Re: [RFC -next] memcg: Optimize creation performance when LRU_GEN is enabled

Next message: Aaron Tomlin: "[PATCH 0/3] x86/resctrl: Add &quot;*&quot; shorthand to set minimum io_alloc CBM for all domains"
Previous message: Maarten Lankhorst: "Re: [PATCH v3 19/28] drm/ttm: rework pipelined eviction fence handling"
In reply to: Chen Ridong: "Re: [RFC -next] memcg: Optimize creation performance when LRU_GEN is enabled"
Next in thread: Chen Ridong: "Re: [RFC -next] memcg: Optimize creation performance when LRU_GEN is enabled"
Messages sorted by: [ date ] [ thread ] [ subject ] [ author ]

From: Johannes Weiner

Date: Wed Nov 26 2025 - 12:15:19 EST

On Wed, Nov 19, 2025 at 08:37:22AM +0000, Chen Ridong wrote:
> From: Chen Ridong <chenridong@xxxxxxxxxx>
>
> With LRU_GEN=y and LRU_GEN_ENABLED=n, a performance regression occurs
> when creating a large number of memory cgroups (memcgs):
>
> # time mkdir testcg_{1..10000}
>
> real 0m7.167s
> user 0m0.037s
> sys 0m6.773s
>
> # time mkdir testcg_{1..20000}
>
> real 0m27.158s
> user 0m0.079s
> sys 0m26.270s
>
> In contrast, with LRU_GEN=n, creation of the same number of memcgs
> performs better:
>
> # time mkdir testcg_{1..10000}
>
> real 0m3.386s
> user 0m0.044s
> sys 0m3.009s
>
> # time mkdir testcg_{1..20000}
>
> real 0m6.876s
> user 0m0.075s
> sys 0m6.121s
>
> The root cause is that lru_gen node onlining uses hlist_nulls_add_tail_rcu,
> which traverses the entire list to find the tail. This traversal scales
> with the number of memcgs, even when LRU_GEN is runtime-disabled.

Can you please look into removing the memcg LRU instead?
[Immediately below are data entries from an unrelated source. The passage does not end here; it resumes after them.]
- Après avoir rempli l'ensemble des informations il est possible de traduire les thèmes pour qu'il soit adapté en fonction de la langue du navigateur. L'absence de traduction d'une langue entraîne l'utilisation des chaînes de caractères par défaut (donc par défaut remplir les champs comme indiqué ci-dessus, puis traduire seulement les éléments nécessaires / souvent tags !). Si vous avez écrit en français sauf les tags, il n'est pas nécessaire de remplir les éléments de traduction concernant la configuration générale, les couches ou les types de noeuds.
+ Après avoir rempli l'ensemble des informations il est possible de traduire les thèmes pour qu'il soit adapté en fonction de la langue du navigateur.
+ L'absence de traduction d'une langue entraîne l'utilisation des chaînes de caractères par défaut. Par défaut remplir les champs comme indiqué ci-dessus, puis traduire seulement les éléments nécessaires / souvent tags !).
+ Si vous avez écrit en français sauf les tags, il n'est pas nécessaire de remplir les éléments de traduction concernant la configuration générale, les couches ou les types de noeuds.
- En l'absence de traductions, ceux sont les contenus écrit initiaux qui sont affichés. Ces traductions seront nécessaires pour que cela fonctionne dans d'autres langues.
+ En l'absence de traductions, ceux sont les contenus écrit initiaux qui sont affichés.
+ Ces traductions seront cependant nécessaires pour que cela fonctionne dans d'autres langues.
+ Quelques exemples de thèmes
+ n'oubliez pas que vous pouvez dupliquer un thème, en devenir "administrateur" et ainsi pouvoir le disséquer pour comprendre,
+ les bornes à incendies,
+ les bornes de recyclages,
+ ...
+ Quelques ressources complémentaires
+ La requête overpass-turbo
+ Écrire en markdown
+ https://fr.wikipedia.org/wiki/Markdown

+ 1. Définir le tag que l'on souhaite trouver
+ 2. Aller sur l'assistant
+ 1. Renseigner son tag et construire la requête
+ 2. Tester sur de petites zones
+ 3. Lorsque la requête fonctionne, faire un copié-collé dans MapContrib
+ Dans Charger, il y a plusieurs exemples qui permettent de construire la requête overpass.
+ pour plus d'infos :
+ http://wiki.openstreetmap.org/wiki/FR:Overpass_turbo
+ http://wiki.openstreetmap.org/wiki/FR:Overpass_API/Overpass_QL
Use mem_cgroup_iter() with a reclaim cookie in shrink_many(), like we
do in shrink_node_memcgs().

The memcg LRU is complicated, and it only works for global reclaim; if
you have a subtree with a memory.max at the top, it'll go through
shrink_node_memcgs() already anyway.